#### Problem description
What should be copied is the stretch of entries below from the line with "[544,280,557,290] ☐ -> [53,685,67,696] ☑" up to and including the line with "[537,259,567,270] 8GB ->", exactly and without images.
--- Materials provided ---
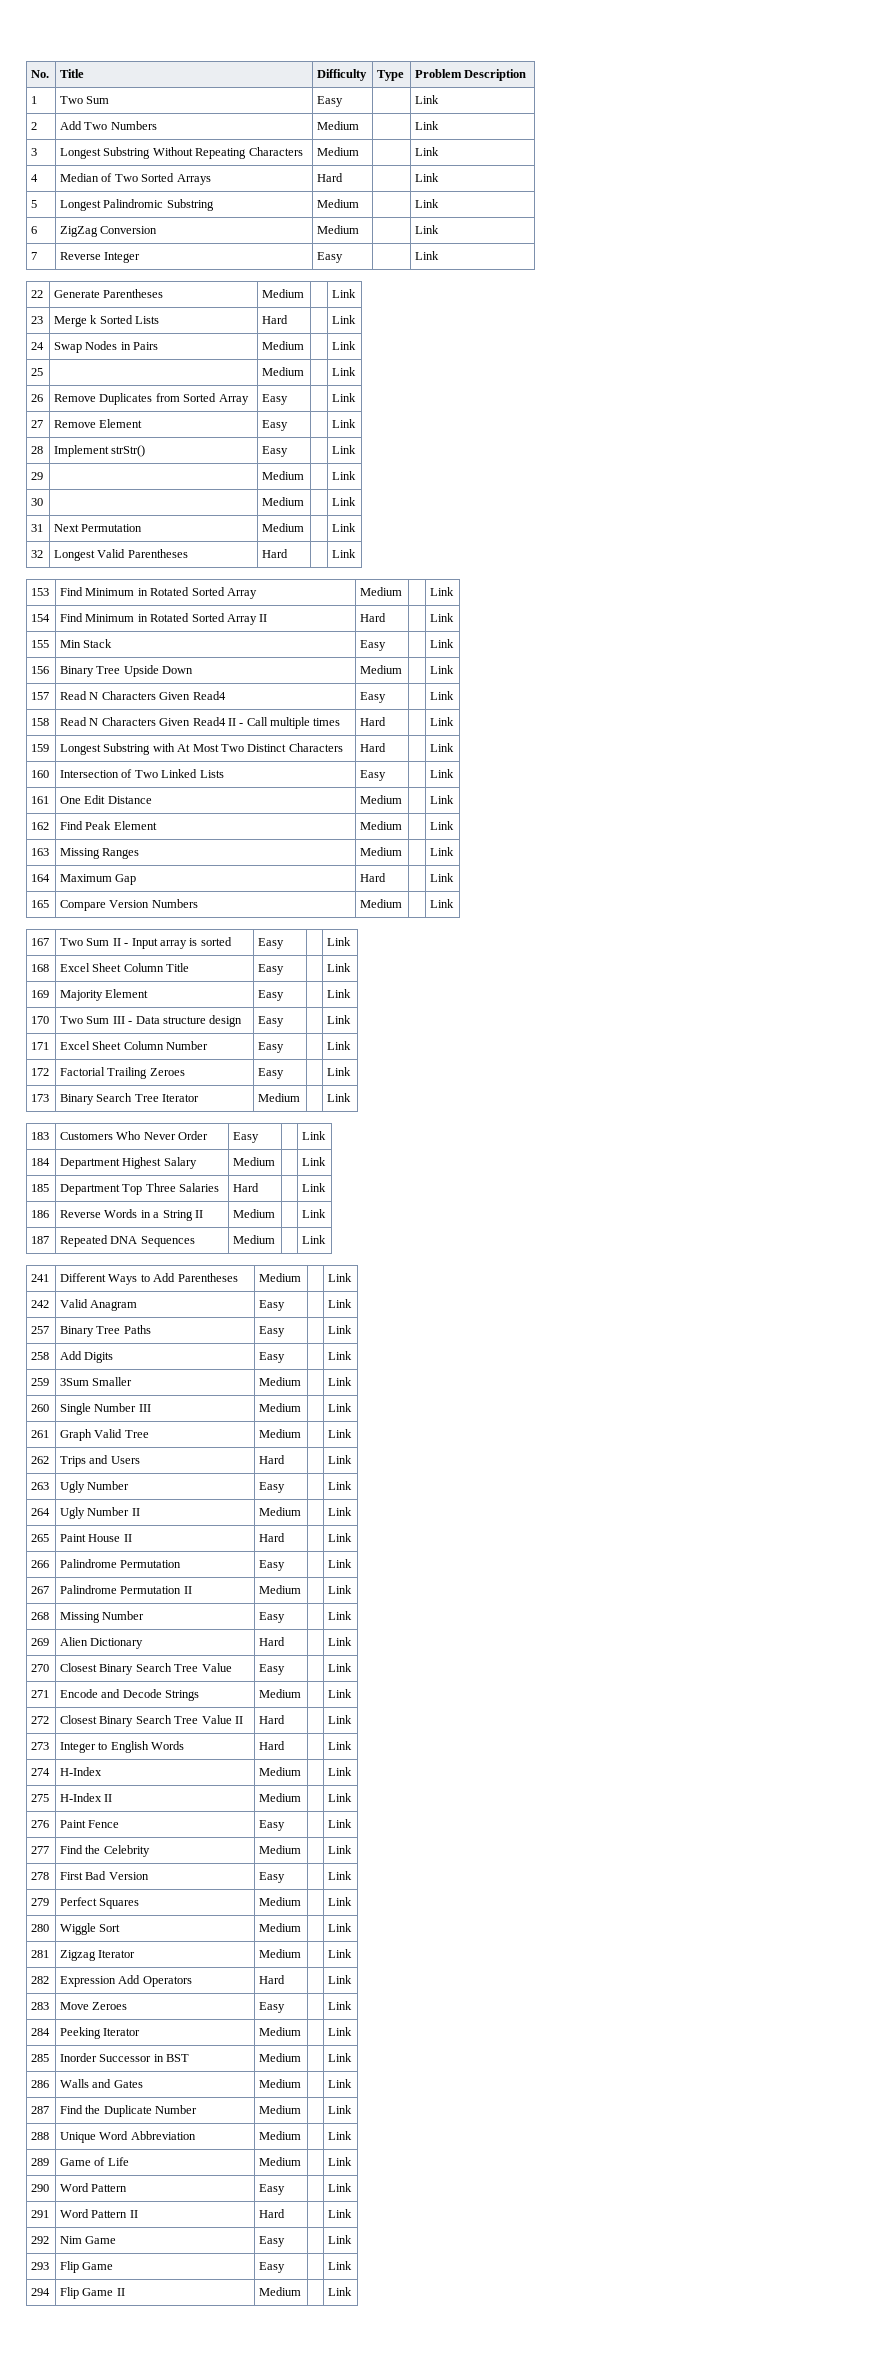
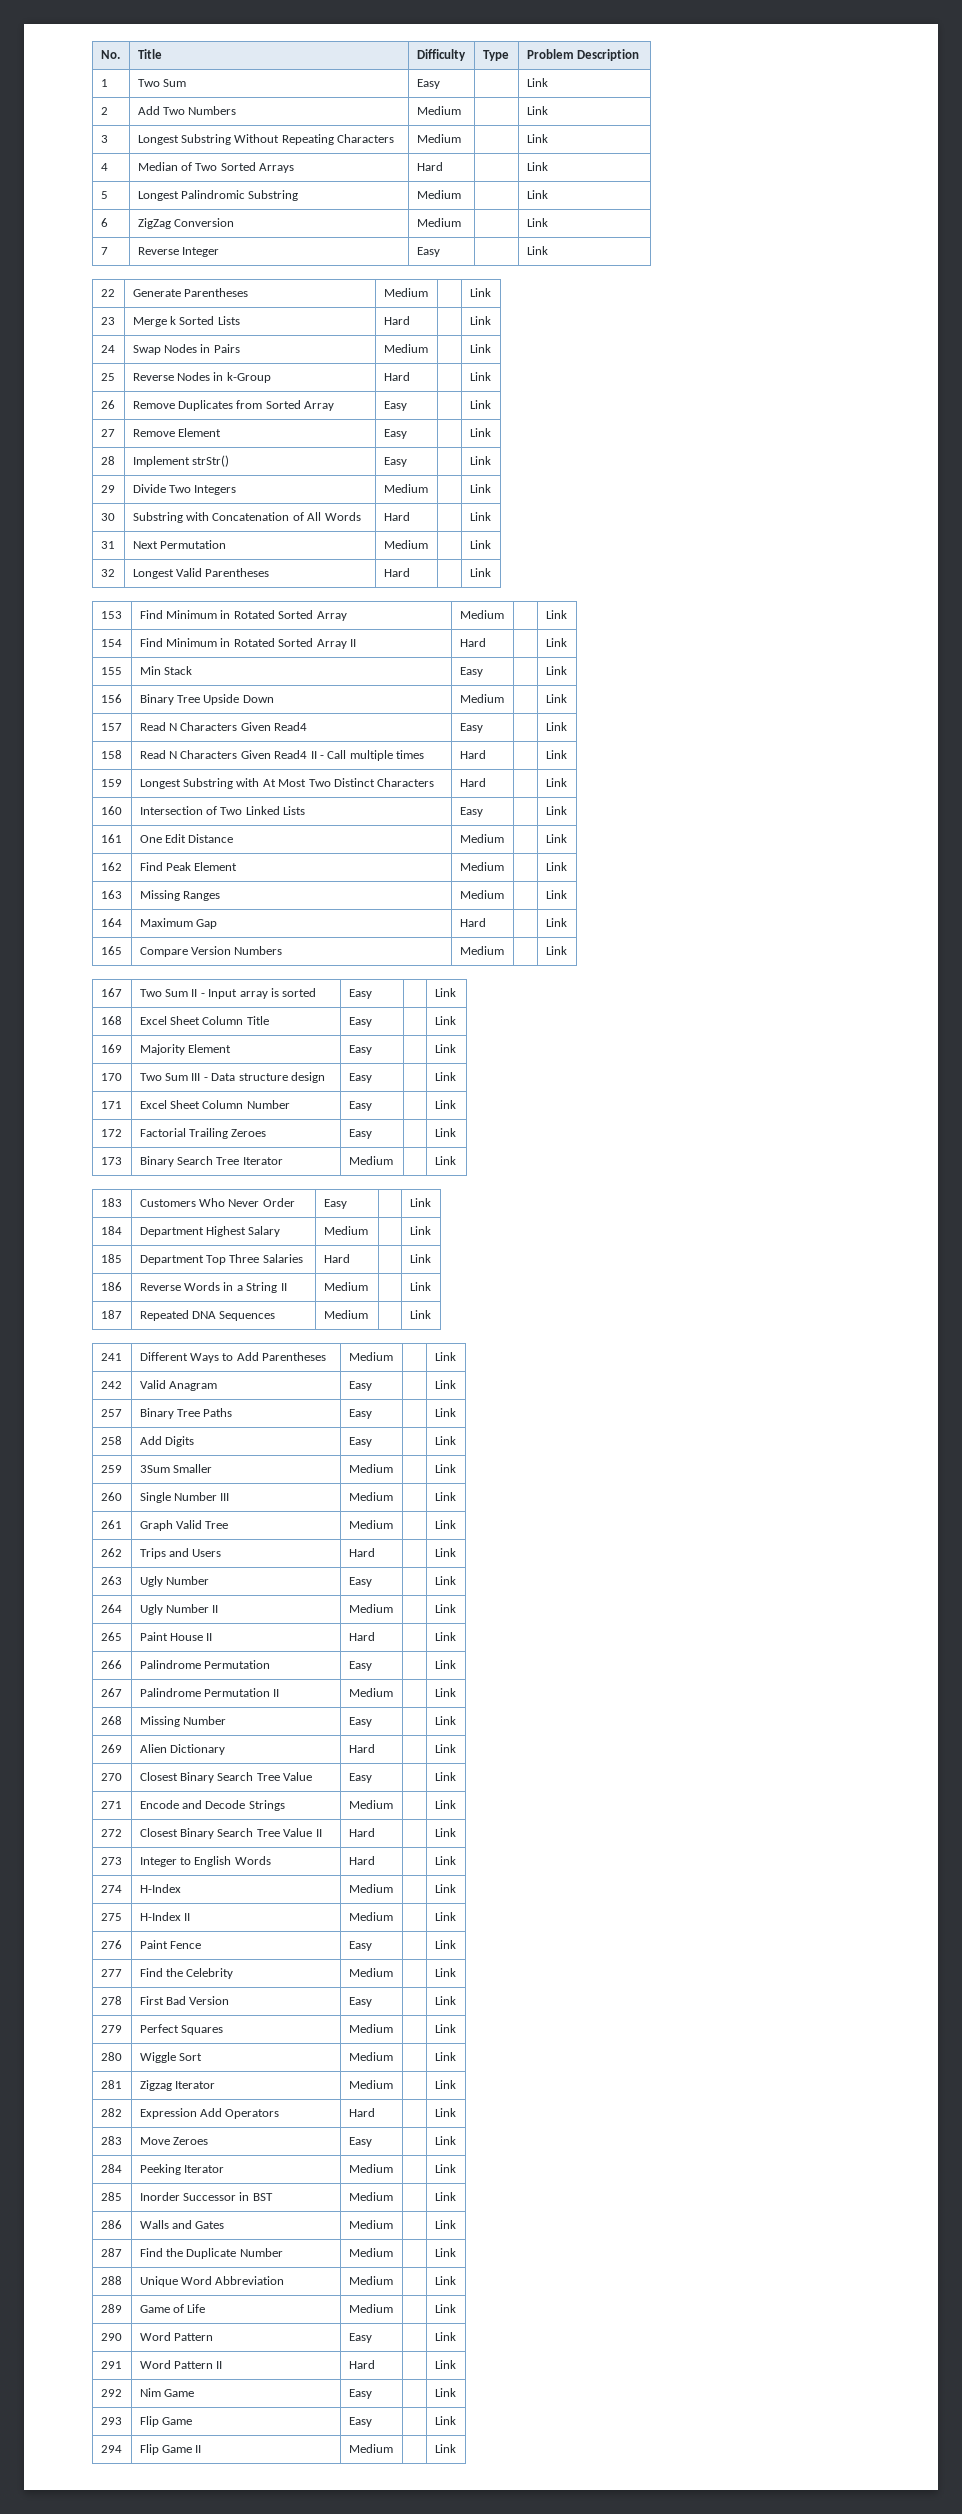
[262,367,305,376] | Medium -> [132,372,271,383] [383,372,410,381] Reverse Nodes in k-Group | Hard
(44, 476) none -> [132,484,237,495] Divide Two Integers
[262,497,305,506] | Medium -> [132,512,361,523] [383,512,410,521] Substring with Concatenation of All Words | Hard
---
--- Materials provided ---
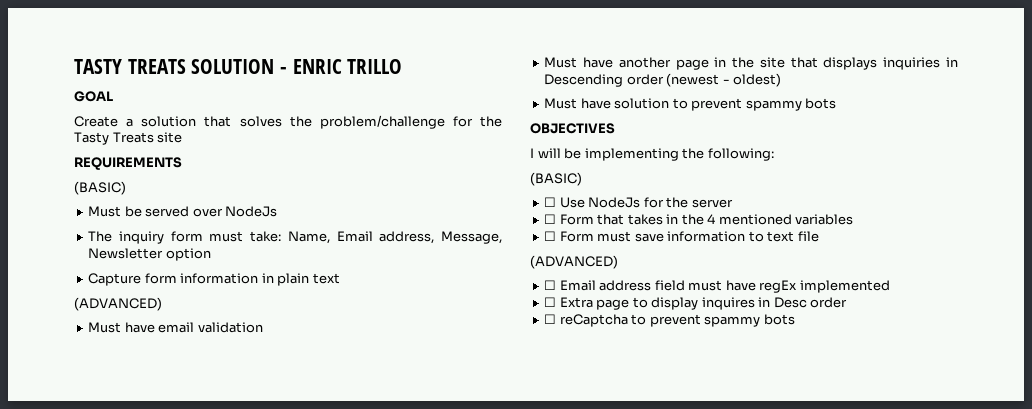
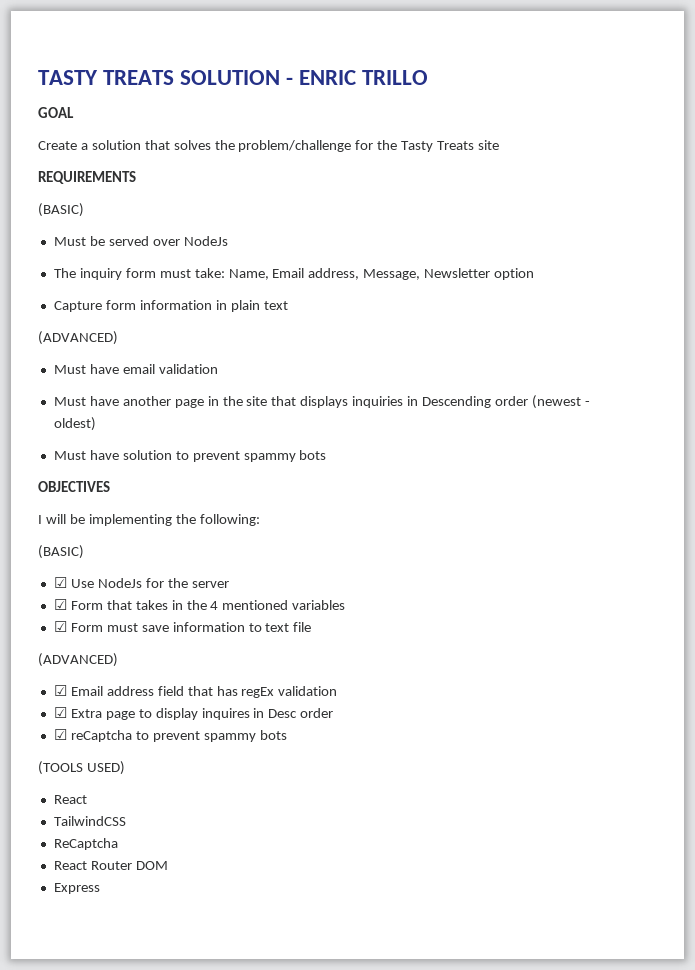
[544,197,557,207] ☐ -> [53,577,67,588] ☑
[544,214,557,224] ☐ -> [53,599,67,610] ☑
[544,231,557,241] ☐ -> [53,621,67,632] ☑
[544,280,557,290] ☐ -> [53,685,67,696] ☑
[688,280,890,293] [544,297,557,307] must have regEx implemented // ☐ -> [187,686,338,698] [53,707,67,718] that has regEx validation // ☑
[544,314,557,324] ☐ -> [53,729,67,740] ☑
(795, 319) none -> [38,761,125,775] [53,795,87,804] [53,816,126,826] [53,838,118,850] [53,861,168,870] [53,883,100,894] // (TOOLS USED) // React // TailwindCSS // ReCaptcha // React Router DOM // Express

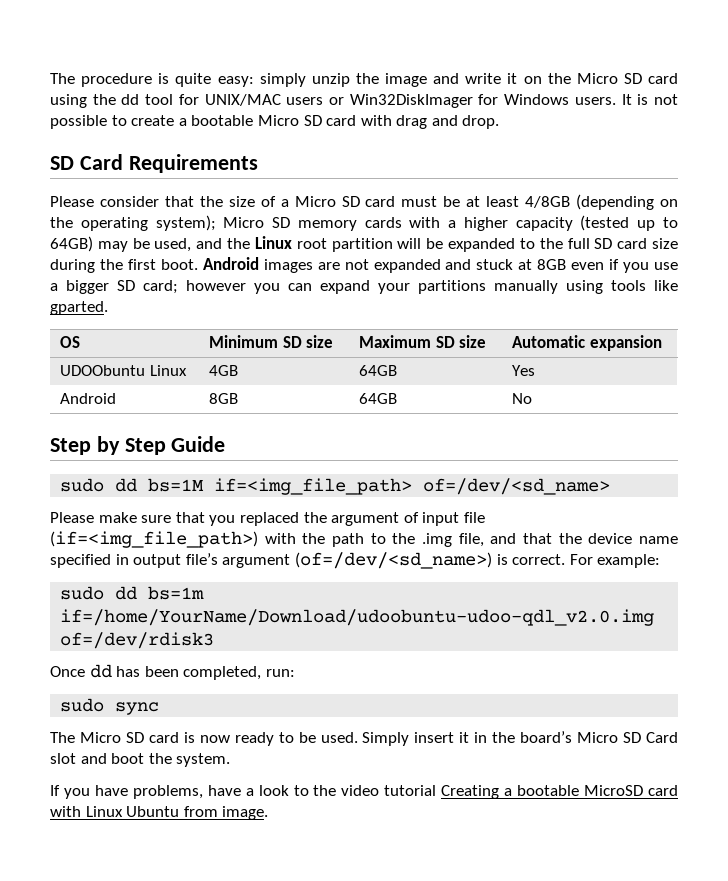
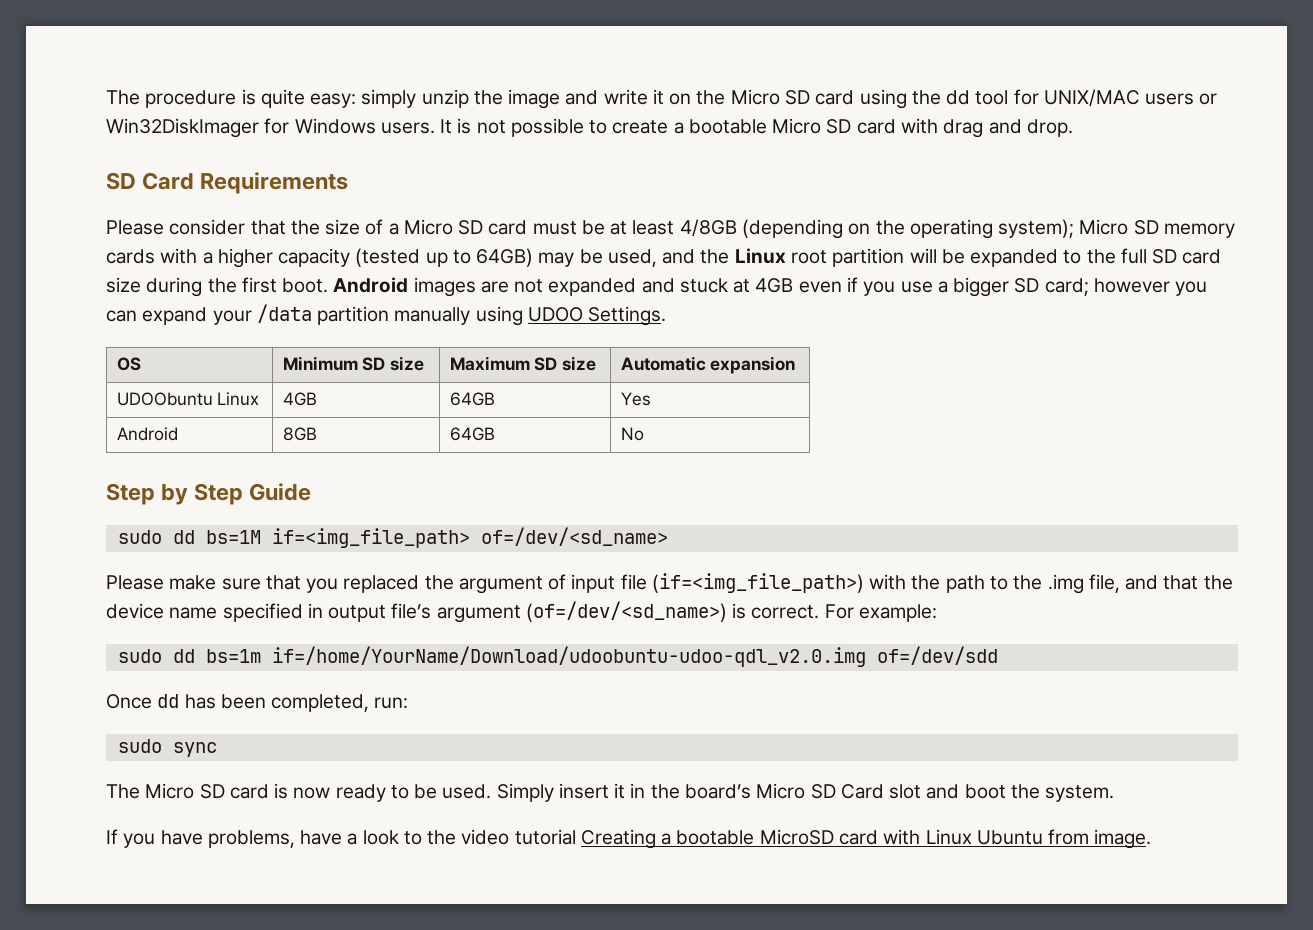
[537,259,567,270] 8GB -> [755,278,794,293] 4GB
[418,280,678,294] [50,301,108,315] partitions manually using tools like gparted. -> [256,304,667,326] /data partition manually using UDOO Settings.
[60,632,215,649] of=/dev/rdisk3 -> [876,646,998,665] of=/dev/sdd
---
--- Materials provided ---
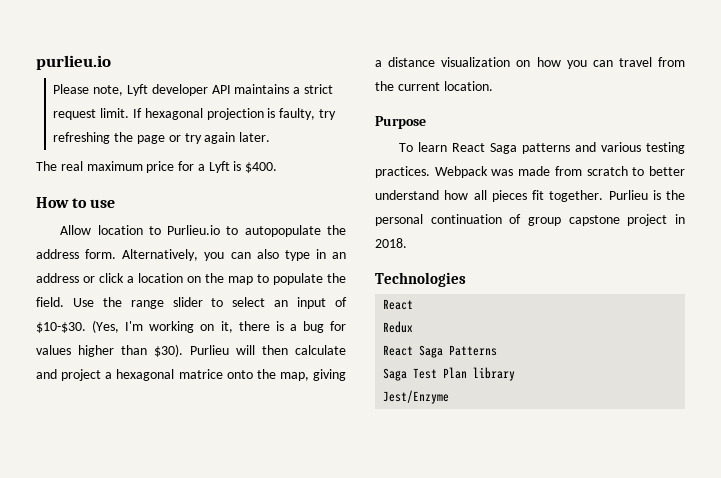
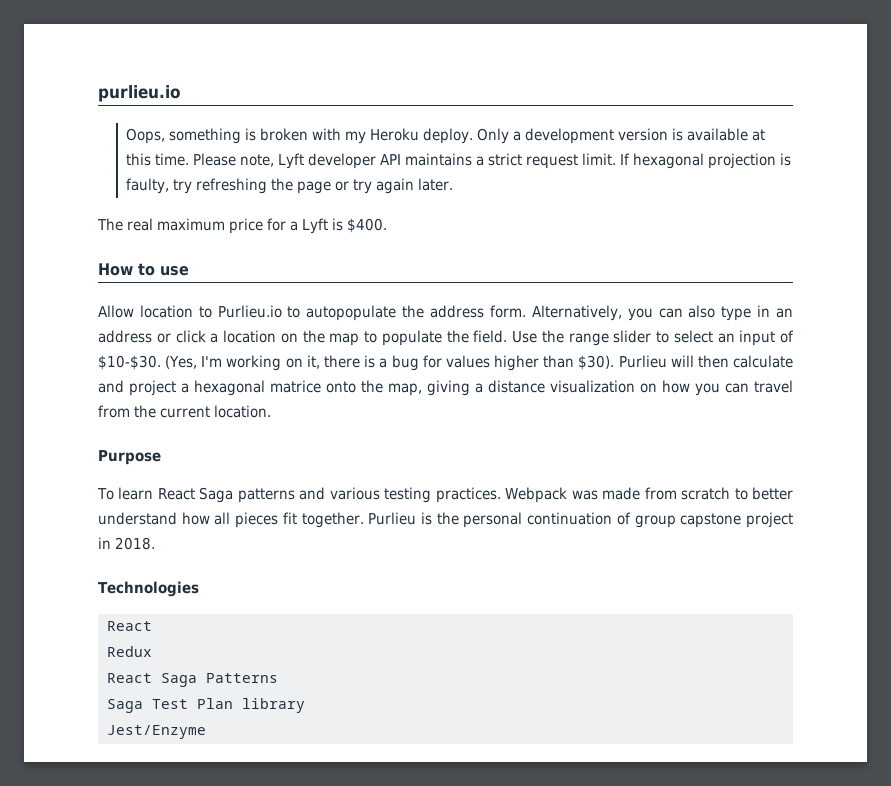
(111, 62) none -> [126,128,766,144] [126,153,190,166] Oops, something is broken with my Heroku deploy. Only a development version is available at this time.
---
#### Response to the exercise
[544,280,557,290] ☐ -> [53,685,67,696] ☑
[688,280,890,293] [544,297,557,307] must have regEx implemented // ☐ -> [187,686,338,698] [53,707,67,718] that has regEx validation // ☑
[544,314,557,324] ☐ -> [53,729,67,740] ☑
(795, 319) none -> [38,761,125,775] [53,795,87,804] [53,816,126,826] [53,838,118,850] [53,861,168,870] [53,883,100,894] // (TOOLS USED) // React // TailwindCSS // ReCaptcha // React Router DOM // Express

[537,259,567,270] 8GB -> [755,278,794,293] 4GB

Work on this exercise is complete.